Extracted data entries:
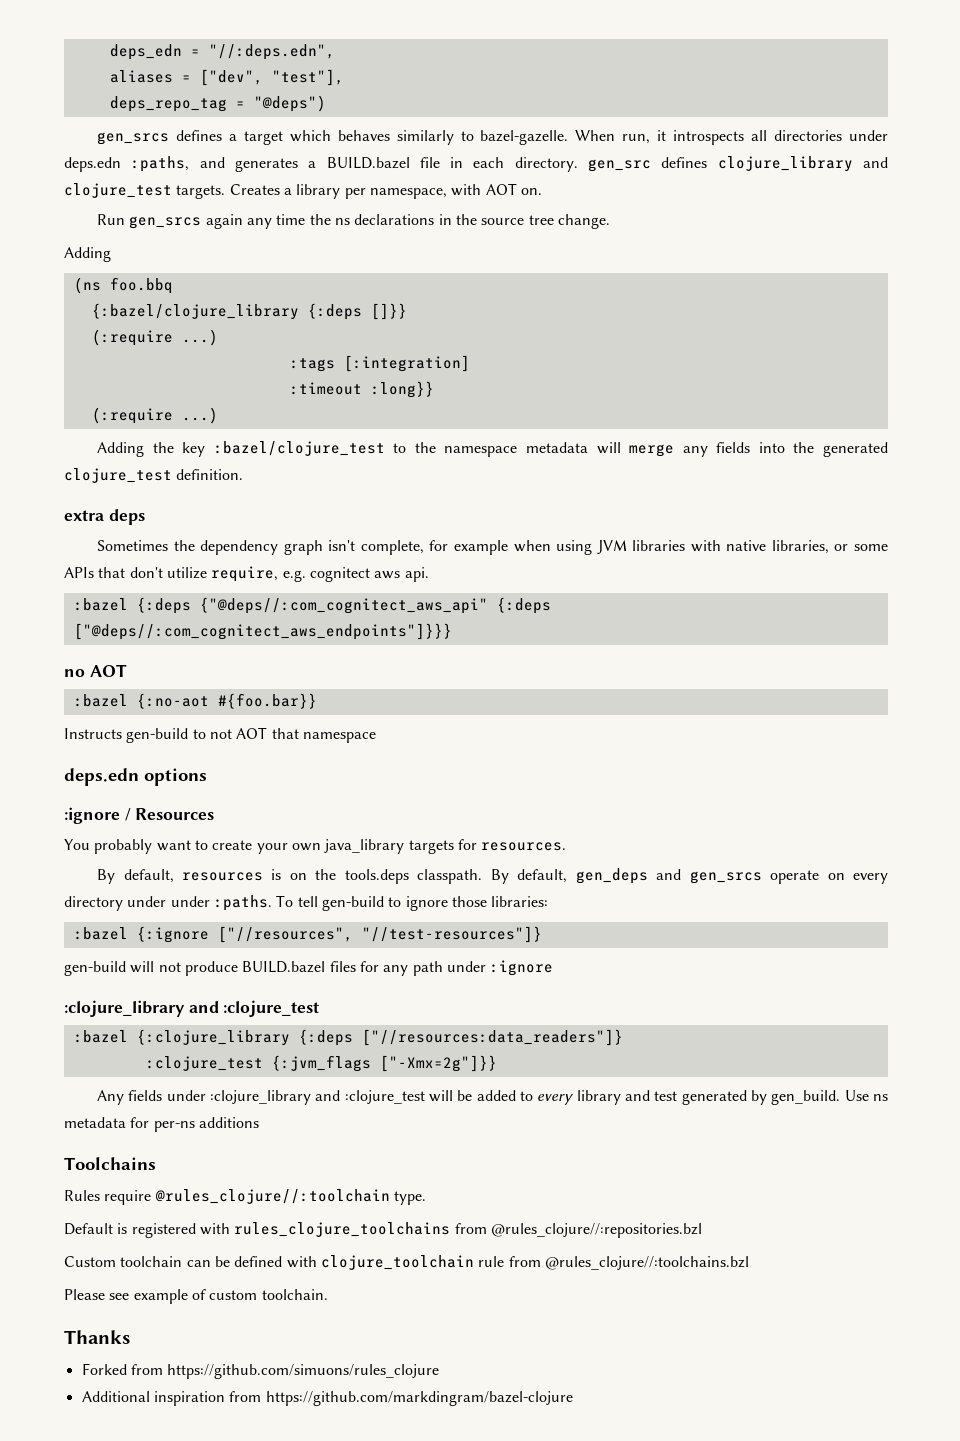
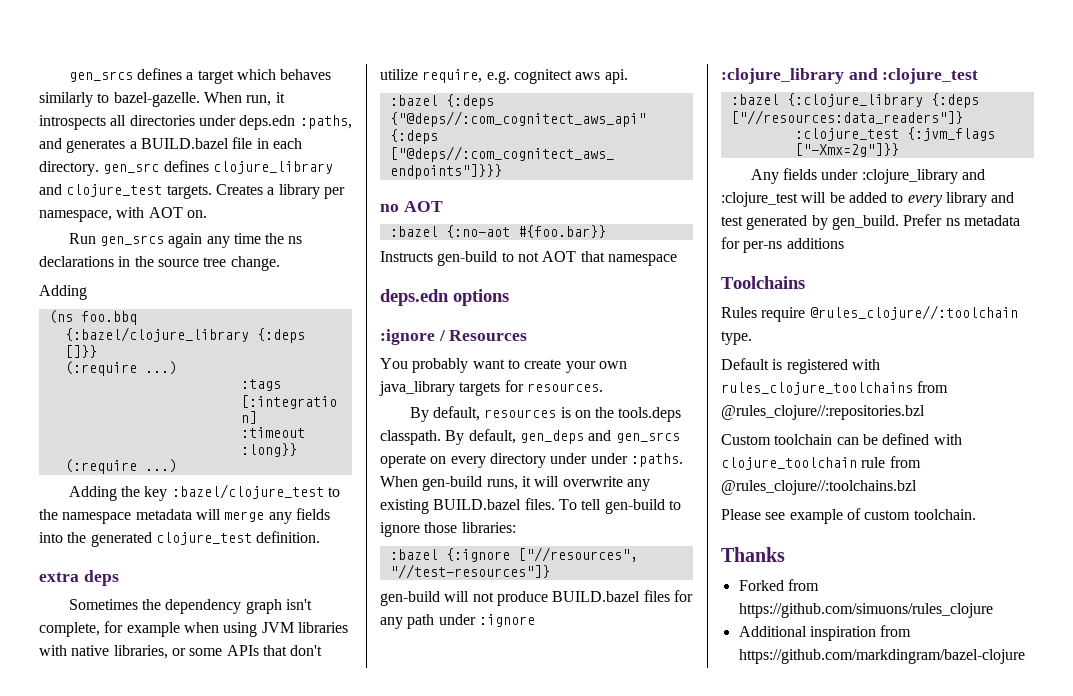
[109,44,335,60] [109,69,344,86] [109,95,326,112] deps_edn = "//:deps.edn", // aliases = ["dev", "test"], // deps_repo_tag = "@deps") // -> (68, 76) none
(272, 903) none -> [380,476,650,491] [380,498,555,514] When gen-build runs, it will overwrite any existing BUILD.bazel files.
[844,1090,869,1101] Use -> [903,214,943,226] Prefer

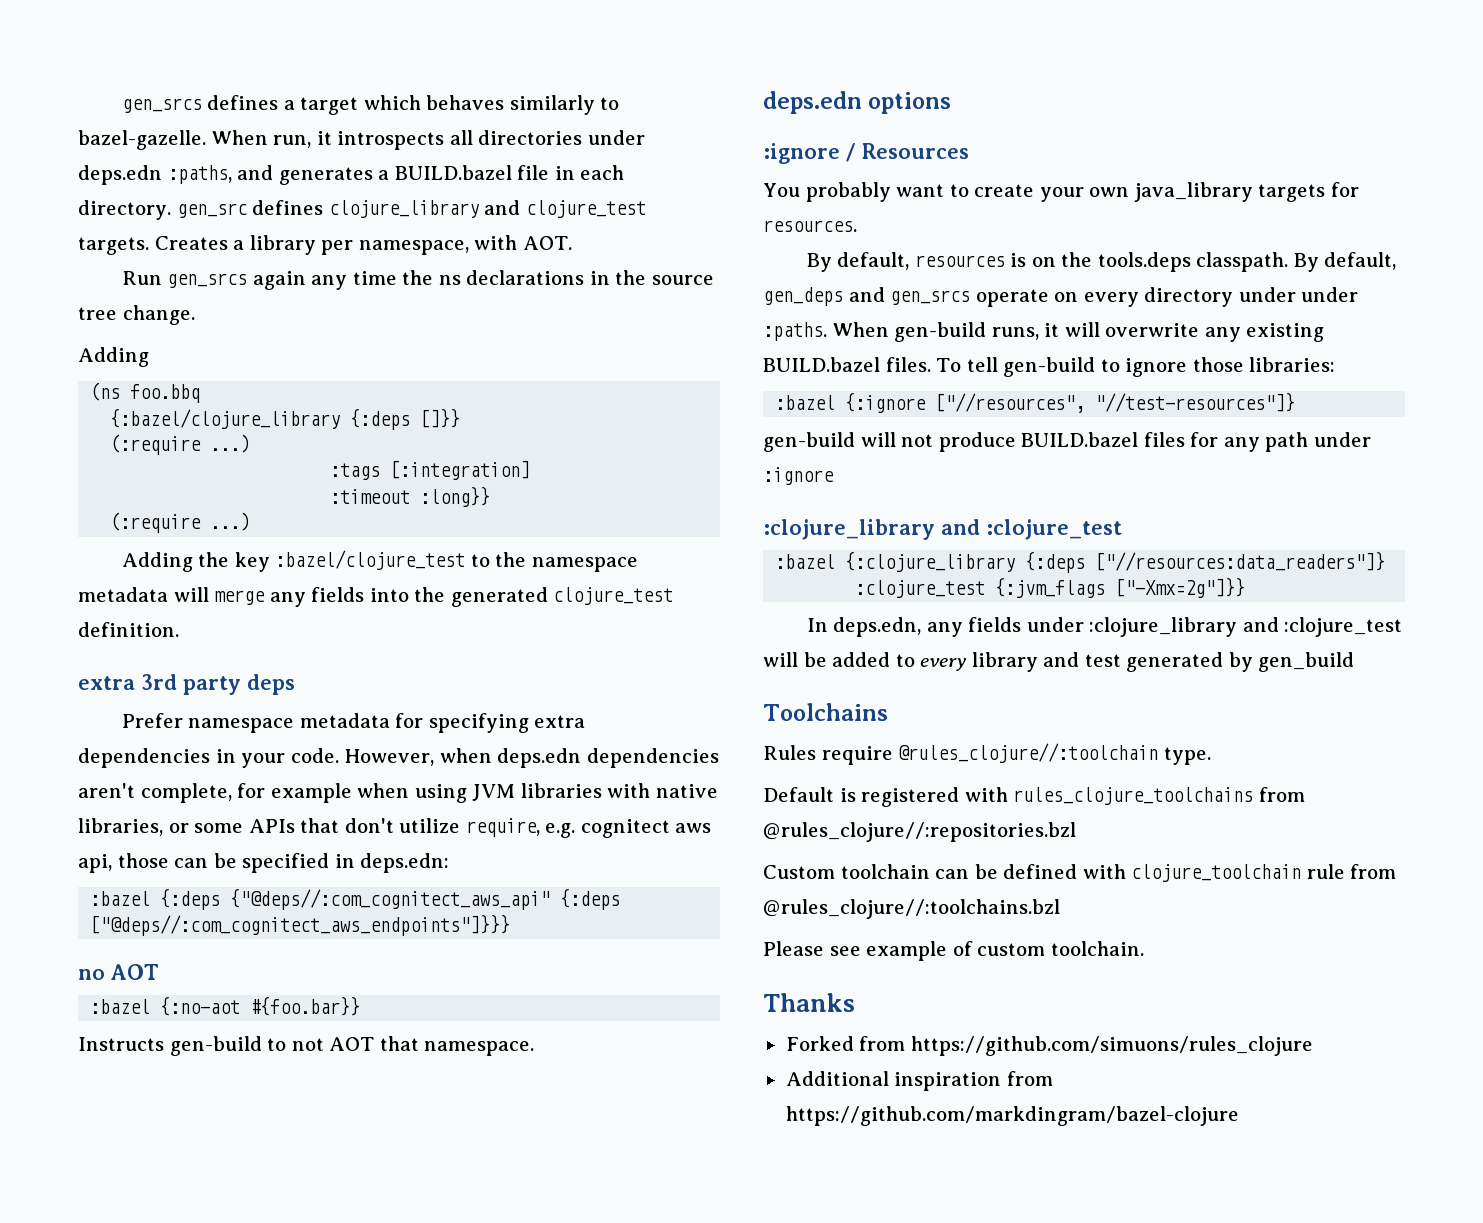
[148,207,207,218] AOT on. -> [522,236,572,250] AOT.
(79, 577) none -> [141,674,241,695] 3rd party
[68,599,312,614] Sometimes the dependency graph isn't -> [121,713,586,733] [78,748,719,768] [78,783,135,798] Prefer namespace metadata for specifying extra dependencies in your code. However, when deps.edn dependencies aren't
[604,69,628,84] api. -> [78,853,450,873] api, those can be specified in deps.edn:
[607,254,677,266] namespace -> [424,1041,535,1056] namespace.
[750,169,779,184] Any -> [806,617,963,637] In deps.edn, any
[831,214,1020,230] [721,237,844,253] gen_build. Prefer ns metadata for per-ns additions -> [1258,652,1355,672] gen_build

__What the exercise asks__: Lines from the one containing "[750,169,779,184] Any ->" through the last line of the data above are the only output wanted; restate them exactly.

__Response area__:
[750,169,779,184] Any -> [806,617,963,637] In deps.edn, any
[831,214,1020,230] [721,237,844,253] gen_build. Prefer ns metadata for per-ns additions -> [1258,652,1355,672] gen_build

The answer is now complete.